Introduction
The search context and Personally Identifiable Information (PII) Detectors REST APIs allow your application to detect PII in a document.
A PII detector resource represents an asynchronous PII detection process and yields PII identities as they become available.
Available URLs
URL | Description |
---|---|
POST /v2/piiDetectors | Creates a new PII detector for a search context, starting the process of detecting PII. |
GET /v2/piiDetectors/{processId} | Gets information about a PII detector. |
GET /v2/piiDetectors/{processId}/entities | Gets available PII entities. |
DELETE /v2/piiDetectors/{processId} | Cancels a PII detection process. |
POST /v2/piiDetectors
Creates a new PII detector for a search context, starting the process of detecting PII.
After a successful POST to create the PII detector, we immediately begin a background process to start populating PII entities for you to GET. You do not need to wait for the full set of PII entities to be available; you can start retrieving partial PII entities as soon as they are available. Once the full text of the document has been searched and no more PII entities will be added, the PII detector state will change from "processing"
to "complete"
.
Request
Request Headers
Name | Description |
---|---|
Content-Type |
Must be application/json |
Accusoft-Affinity-Token |
The affinityToken of the search context specified by input.contextId . Required when server clustering is enabled. |
Request Body
input
contextId
(String) Required. Identifies the search context which holds the full-text data to detect PII.
minSecondsAvailable
(Integer) The minimum number of seconds this PII detector will remain available. The actual lifetime may be longer. The default lifetime is defined by theprocessIds.lifetime
central configuration parameter.
Successful Response
Response Body
JSON with metadata about the created PII detector.
input
(Object) Input we accepted to create the PII detector.processId
(String) Unique id for this PII detector.affinityToken
(String) Affinity token for this PII detector. Present when clustering is enabled.state
(String) State of detecting PII."processing"
- The detection is still being executed. Additional PII entities may become available."complete"
- The detection is complete. No additional PII entities will become available."error"

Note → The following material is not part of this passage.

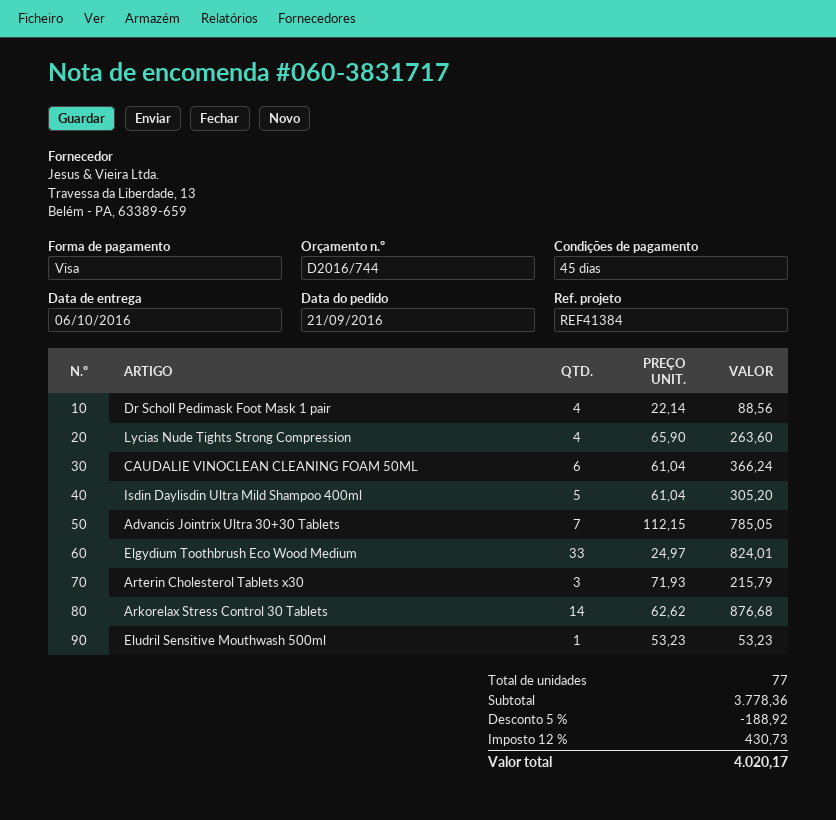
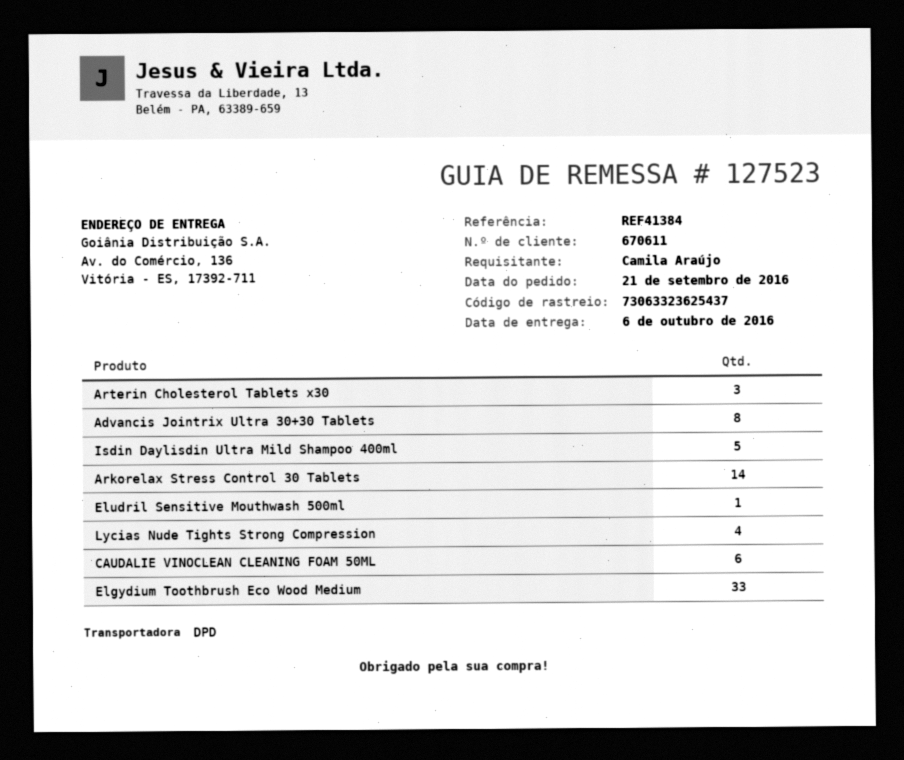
Dr Scholl Pedimask Foot Mask 1 pair: 4 -> none
Advancis Jointrix Ultra 30+30 Tablets: 7 -> 8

- There was a problem performing the detection. No additional PII entities will become available.
percentComplete
(Integer) Percentage of PII detection which has completed (from0
to100
).expirationDateTime
(String) Currently planned date and time when the PII detector resource will expire and no longer be available for use. Format is RFC 3339 Internet Date/Time profile of ISO 8601, e.g."2023-11-05T08:15:30.494Z"
.
Error Responses
Status Code | JSON errorCode |
Description |
---|---|---|
400 |
"MissingInput" |
Can occur when clustering is enabled and an Accusoft-Affinity-Token request header was not provided. |
480 |
"MissingInput" |
A required input value was not provided. See errorDetails in the response body. |
480 |
"InvalidInput" |
An invalid input value was used. See errorDetails in the response body. |
480 |
"ResourceNotFound" |
Can occur when the search context specified by contextId could not be found. See errorDetails in the response body. |
480 |
"ResourceNotUsable" |
Can occur when the search context specified by contextId is not usable. See errorDetails in the response body. |
480 |
"FeatureNotLicensed" |
You are not licensed to use the PII detection feature. |
580 |
"InternalError" |
The server encountered an internal error when handling the request. |
Example
Request
POST prizmdoc_server_base_url/v2/piiDetectors
Content-Type: application/json
Accusoft-Affinity-Token: ejN9/kXEYOuken4Pb9ic9hqJK45XIad9LQNgCgQ+BkM=
{
"input": {
"contextId": "ElkNzWtrUJp4rXI5YnLUgw"
},
"minSecondsAvailable": 600
}
NOTE: See the Base URL for PAS topic for more information.
Response
HTTP/1.1 200 OK
Content-Type: application/json
{
"input": {
"contextId": "ElkNzWtrUJp4rXI5YnLUgw"
},
"processId": "pR5X6nPDgMwat6cxlmn0Q3",
"state": "processing",
"percentComplete": 0,
"expirationDateTime": "2023-12-17T20:38:39.796Z"
}
GET /v2/piiDetectors/{processId}
Gets information about a PII detector.
To get PII entities, use GET /v2/piiDetectors/{processId}/entities
.
Request
URL Parameters
Parameter | Description |
---|---|
{processId} |
The processId which identifies the PII detector. |
Request Headers
Name | Description |
---|---|
Accusoft-Affinity-Token |
The affinityToken of the PII detector. Required when server clustering is enabled. |
Successful Response
Response Body
JSON with metadata about the PII detector.
input
(Object) Input we used to create the PII detector.processId
(String) Unique id for this PII detector.affinityToken
(String) Affinity token for this PII detector. Present when clustering is enabled.state
(String) State of detecting PII."processing"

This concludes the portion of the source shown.